Au lendemain des premières élections libres et démocratiques de l'histoire du pays depuis 52 ans, ARTICLE 19 publie son rapport sur la liberté d'expression et de la presse.
(ARTICLE 19/IFEX) – Le 13 juillet 2010 – Au lendemain du premier tour des élections présidentielles, les premières libres et démocratiques de l’histoire du pays depuis 52 ans, ARTICLE 19 publie son rapport sur la liberté d’expression et de la presse en Guinée.
Le rapport est le produit d’une mission effectuée par ARTICLE 19 à la suite des événements du 28 septembre 2009 où plus de cent cinquante personnes ont été tuées ou blessées, et des femmes et filles ont été violées pour avoir participé à une marche pacifique contre la candidature du Capitaine Moussa Dadis Camara à l’élection présidentielle.
Ce rapport intitulé Guinée : Les Journalistes Victimes Oubliées Des Exactions relate les exactions, intimidations et harcèlements subis par les journalistes guinéens pendant et après les événements du 28 septembre et analyse les causes profondes de tels actes restés impunis.
ARTICLE 19 analyse également le cadre juridique qui régit la liberté d’expression au cours de ces dernières décennies et se félicite de son amélioration avec les deux lois sur la liberté de la presse et la création de la Haute Autorité de la Communication (HAC) du 22 juin 2010 promulguées par le Conseil National de la Transition.
« Tout en reconnaissant les aspects positifs des nouvelles lois sur les médias notamment la suppression des peines privatives de liberté pour délit de presse et les améliorations dans les critères de sélection des membres de l’organe de régulation des medias entres autres, ARTICLE 19 reste préoccupée par le maintien d’un certain nombre de restrictions incompatibles avec les normes internationales et bonnes pratiques », souligne Dr Agnès Callamard, Directrice Exécutive d’ARTICLE 19
« Les délits d’offense au Chef de l’Etat, d’injure, de fausses nouvelles ne doivent pas figurer dans une loi moderne. Les autorités guinéennes doivent saisir l’occasion du renouveau qu’offre la transition démocratique pour abroger toutes les dispositions qui limitent indûment la liberté de la presse », conclue Dr Callamard.
Les recommandations du rapport vont à l’endroit du gouvernement qui sera issu des élections, des médias et journalistes, des ONGs, des institutions régionales africaines et des partenaires au développement.

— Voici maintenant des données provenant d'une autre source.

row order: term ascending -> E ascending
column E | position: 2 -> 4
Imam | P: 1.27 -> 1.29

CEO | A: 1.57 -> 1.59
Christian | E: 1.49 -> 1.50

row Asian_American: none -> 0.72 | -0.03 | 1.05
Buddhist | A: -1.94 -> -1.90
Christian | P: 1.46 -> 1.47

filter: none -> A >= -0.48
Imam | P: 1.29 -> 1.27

Le rapport d’ARTICLE 19 recommande notamment au gouvernement qui sera issu des élections:
– d’adopter un cadre juridique favorable à la liberté d’expression, de la presse et à l’accès à l’information conformément aux normes internationales les plus élevées ; en particulier la modification des dispositions législatives dans la nouvelle loi telles que les dispositions sur les délits de presse comme l’injure, la sédition, l’offense au Chef de l’État, la diffusion de fausses nouvelles, l’abrogation des dispositions qui renforcent la protection des personnes publiques en cas de diffamation;
– d’adopter au plus vite une loi sur l’accès à l’information.
– de transformer les medias gouvernementaux en de véritables medias de service public dotés d’une indépendance organique et fonctionnelle et de moyens financiers adéquats.

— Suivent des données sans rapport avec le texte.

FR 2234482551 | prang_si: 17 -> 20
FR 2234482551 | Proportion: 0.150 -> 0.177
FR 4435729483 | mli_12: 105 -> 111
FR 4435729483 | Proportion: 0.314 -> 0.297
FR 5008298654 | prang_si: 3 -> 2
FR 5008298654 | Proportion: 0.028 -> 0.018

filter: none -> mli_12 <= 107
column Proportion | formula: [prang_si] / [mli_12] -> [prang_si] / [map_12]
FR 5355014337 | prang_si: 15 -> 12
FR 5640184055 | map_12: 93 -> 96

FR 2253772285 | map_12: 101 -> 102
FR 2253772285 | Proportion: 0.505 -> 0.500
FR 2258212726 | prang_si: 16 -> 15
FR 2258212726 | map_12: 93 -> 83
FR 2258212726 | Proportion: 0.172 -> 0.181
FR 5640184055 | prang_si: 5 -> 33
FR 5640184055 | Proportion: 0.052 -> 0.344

– de donner des instructions claires aux forces de sécurité afin que celles-ci agissent constamment dans le respect du droit international relatif aux droits humains ; le respect du droit à la vie et l’interdiction absolue de la torture et des autres mauvais traitements, conformément aux instruments internationaux.
– de renforcer l’indépendance de l’organe de régulation des medias, en dotant la HAC de tous les moyens nécessaires pour mener à bien sa mission de régulation dans l’impartialité et la compétence.
Aux medias et journalistes de Guinée, le rapport recommande de renforcer le respect des règles éthiques et de déontologie ainsi que le refus de toute pratique de corruption. Ceux ci sont invités à prendre en compte l’intérêt public dans la collecte et le traitement de l’information ; et à éviter le traitement ethnocentrique de l’information et la discrimination ethnique de toute nature par voie de presse.
Le rapport, après avoir noté avec inquiétude que la majeure partie des journalistes en Guinée mais aussi en Afrique de l’ouest n’ont jamais suivi de formation à la sécurité -alors que leur mission les expose à travailler dans des environnements hostiles- recommande de développer un module sur la sécurité des journalistes adapté pour la Guinée et la sous région ouest africaine.